🤖 AI Summary
Existing methods project foundation-model-derived 2D masks independently into 3D space to generate pseudo-labels, neglecting inter-frame consistency—leading to temporal conflicts and inconsistent granularity, which severely degrade 3D instance segmentation accuracy. To address this, we propose a fully automatic, annotation-free, end-to-end framework. First, we design a granularity-consistent, class-agnostic 2D mask tracking mechanism that ensures stable cross-frame propagation via explicit frame-to-frame correspondences. Second, we introduce a three-stage curriculum learning paradigm that progressively fuses fragmented single-view predictions to distill globally consistent, scene-level 3D supervision signals. Our method establishes the first fully automated pipeline—from raw video input to high-accuracy, temporally coherent, open-vocabulary-compatible 3D instance segmentation.
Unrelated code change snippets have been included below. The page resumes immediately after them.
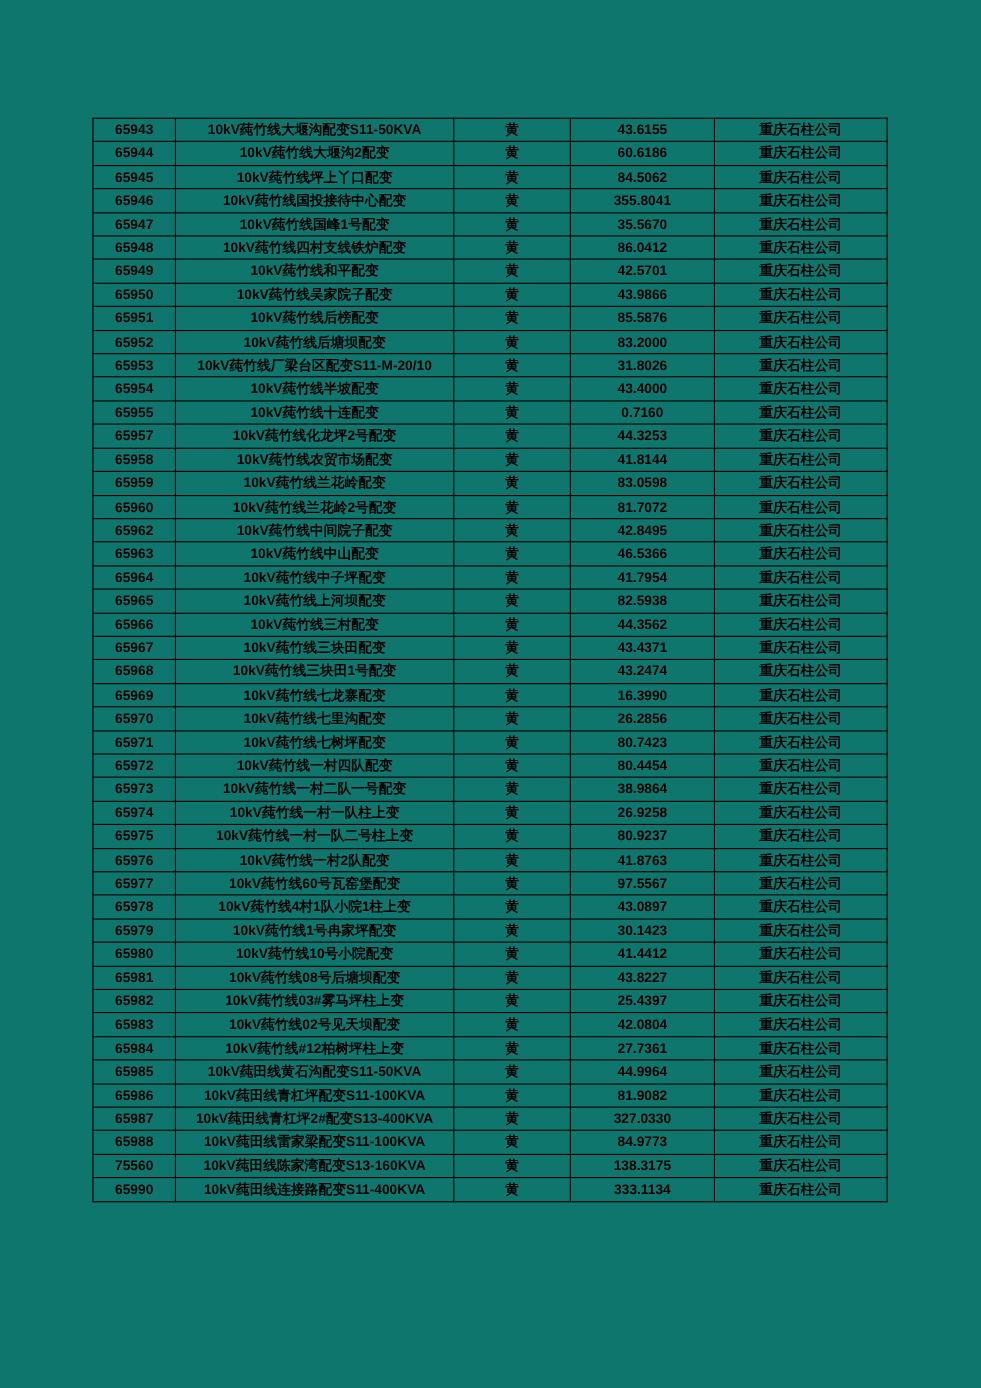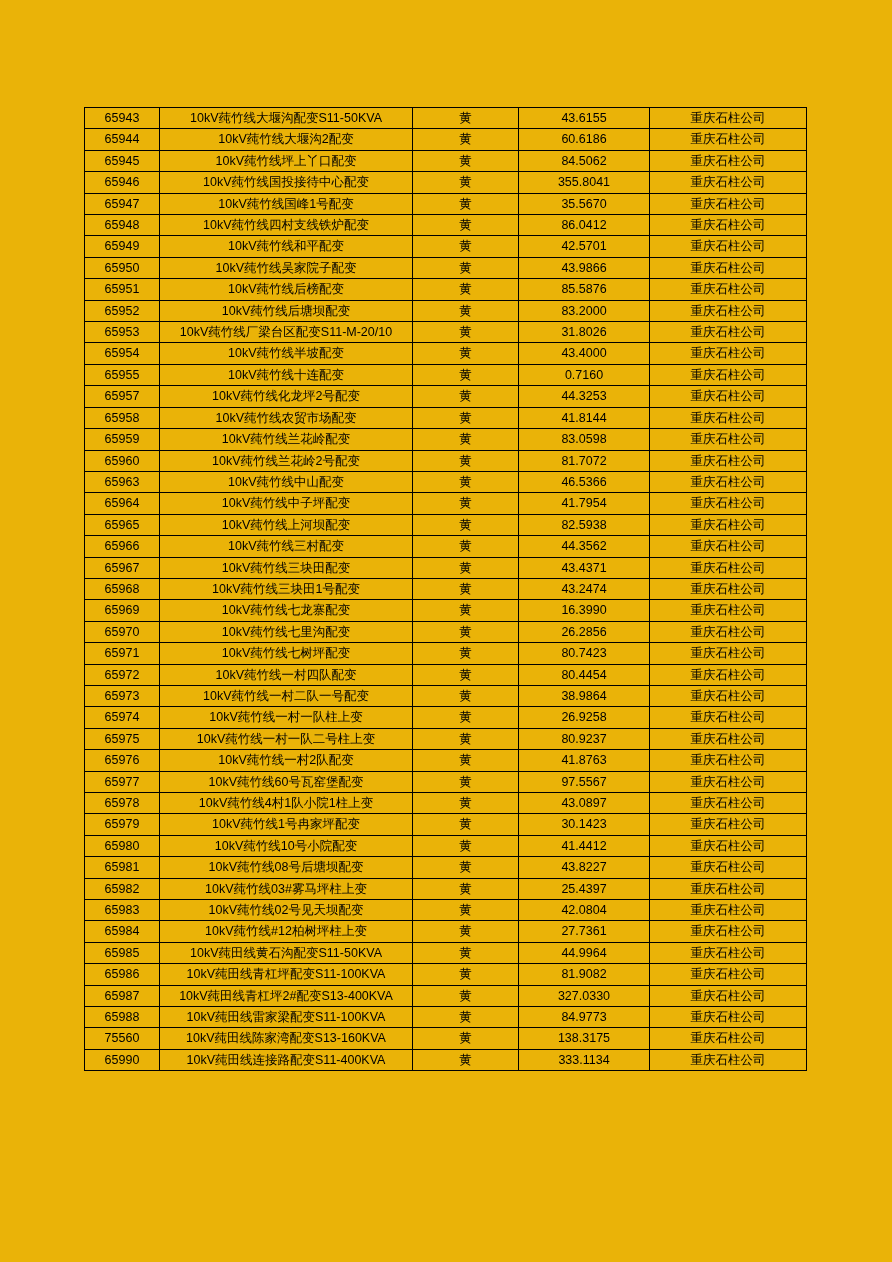--- a/index.html
+++ b/index.html
@@ -17,8 +17,9 @@
     position: relative;
     width: 892px;
     height: 1262px;
-    background: #eab308;
+    background: #0f766e;
     overflow: hidden;
+    font-weight: bold;
   }
   table.data-table {
     position: absolute;

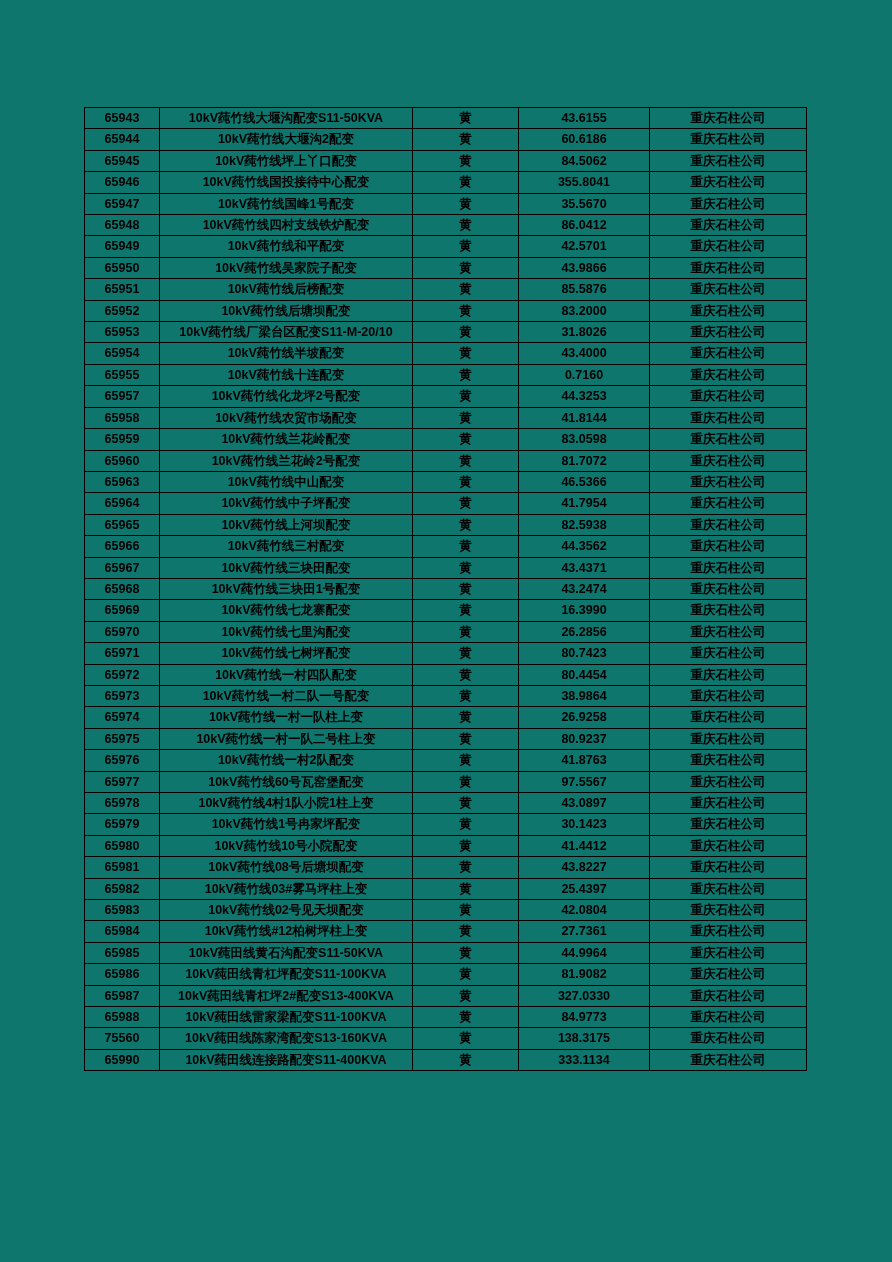--- a/index.html
+++ b/index.html
@@ -176,6 +176,13 @@
           <td class="col-company">重庆石柱公司</td>
         </tr>
         <tr>
+          <td class="col-id">65962</td>
+          <td class="col-name">10kV莼竹线中间院子配变</td>
+          <td class="col-status">黄</td>
+          <td class="col-value">42.8495</td>
+          <td class="col-company">重庆石柱公司</td>
+        </tr>
+        <tr>
           <td class="col-id">65963</td>
           <td class="col-name">10kV莼竹线中山配变</td>
           <td class="col-status">黄</td>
Evaluated on mainstream benchmarks, it achieves state-of-the-art performance, significantly improving both segmentation accuracy and structural consistency.
📝 Abstract
3D instance segmentation is an important task for real-world applications. To avoid costly manual annotations, existing methods have explored generating pseudo labels by transferring 2D masks from foundation models to 3D. However, this approach is often suboptimal since the video frames are processed independently. This causes inconsistent segmentation granularity and conflicting 3D pseudo labels, which degrades the accuracy of final segmentation. To address this, we introduce a Granularity-Consistent automatic 2D Mask Tracking approach that maintains temporal correspondences across frames, eliminating conflicting pseudo labels. Combined with a three-stage curriculum learning framework, our approach progressively trains from fragmented single-view data to unified multi-view annotations, ultimately globally coherent full-scene supervision. This structured learning pipeline enables the model to progressively expose to pseudo-labels of increasing consistency. Thus, we can robustly distill a consistent 3D representation from initially fragmented and contradictory 2D priors. Experimental results demonstrated that our method effectively generated consistent and accurate 3D segmentations. Furthermore, the proposed method achieved state-of-the-art results on standard benchmarks and open-vocabulary ability.